I also take a keen interest in the comments on these stories, many of which equate weird naming rituals with child abuse.
Because, you see, I have a weird name.
I'm not really sure why my parents chose the name they did - to this day neither of them have been to India, and show no great desire to do so. But I'll tell you what - I'm very glad they did.
Having an unusual name is like being a celebrity - people assume you're interesting, even if you're not. Sometimes when I'm introduced to someone for the first time they actually say "I've been wanting to meet you; you have such a cool name". That's gotta be good, right?
It also makes people remember me, which is useful when it comes to things like job interviews or speed dating.
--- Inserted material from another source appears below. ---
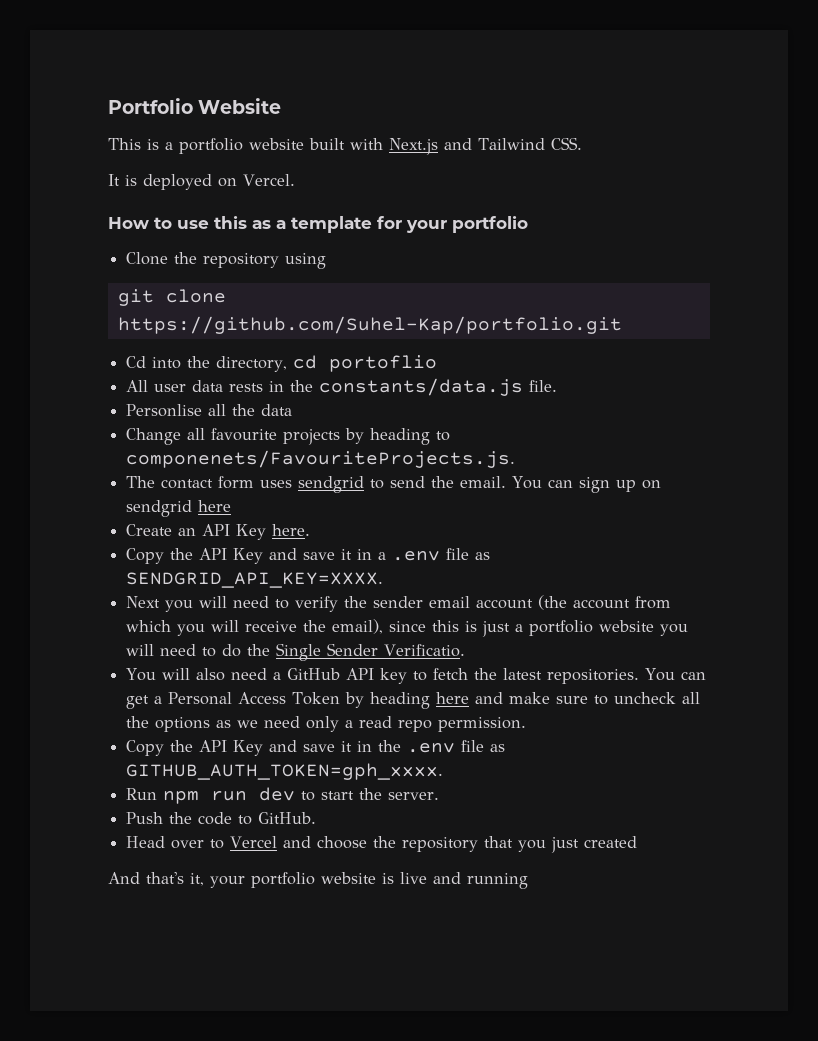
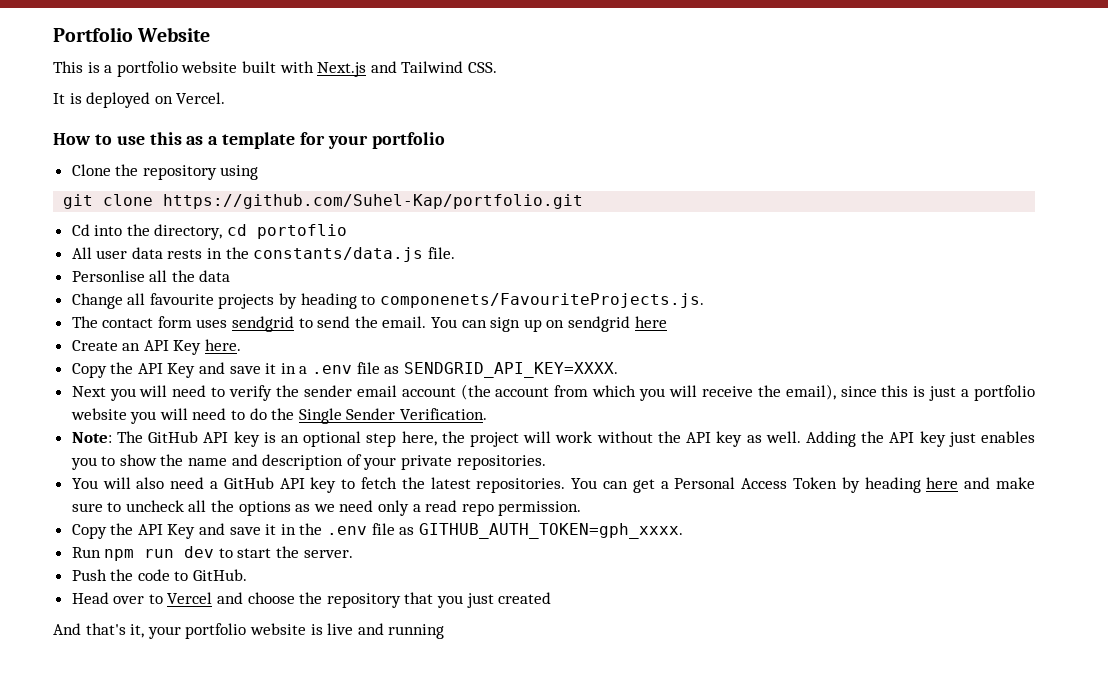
- Next you will need to verify the sender email account (the account from which you will receive the email), since this is just a portfolio website you will need to do the Single Sender Verificatio.
+ Next you will need to verify the sender email account (the account from which you will receive the email), since this is just a portfolio website you will need to do the Single Sender Verification.
+ Note: The GitHub API key is an optional step here, the project will work without the API key as well. Adding the API key just enables you to show the name and description of your private repositories.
Most importantly, although it's weird, it's not weirdly spelt. This is an important distinction - I doubt I'd be as accepting of it if I had to spell it out 20 times a day.
But what of the dark side of weird monikerdom?
Many parents veer towards Sam/Charlotte/Mike territory because they're terrified their kids will be bullied when they start school.
It's a valid concern, but I really think names have little to do with it. I mean, in this day and age you shouldn't name your child Dick without having a long, hard think about it.
And my brother's first choice for his as-yet-unborn son, Angel (pronounced Ahn-HELL) probably isn't a great idea outside of Mexico.
But the fact is, some kids are going to get bullied and some aren't. Maybe it's the way they come across; maybe it's just bad luck.
If the class bully decides your child is ripe for the wedgie-ing (do people actually do that?), a generic name isn't going to save him.
As for me, I'm pretty sure no one ever made fun of my name - at least not to my face (although I was a rather spacey kid, so it's possible their merciless taunts just went over my head).
This is even more amazing considering for the first 20 years of my life I went by my mum's last name too, wielding the hefty double-barrelled Whitehead-Lopez.
That's right, readers, I escaped bullying despite being named for a form of acne.
As for my future children, I'm currently favouring Stella for a girl and Jesse for a boy (Paris was at the top of my girl list for years until...well, you know).
Stella because it's the name of my perfume (narcissist much?); Jesse because it reminds me of one of those cute little kids from 90s movies, with their flannel shirts and shaggy bowl cuts.
As names go, they're pretty tame - more unusual than weird. I just hope those hypothetical little people are as lucky as I've been.
Do you like your name? Would you change it if you could?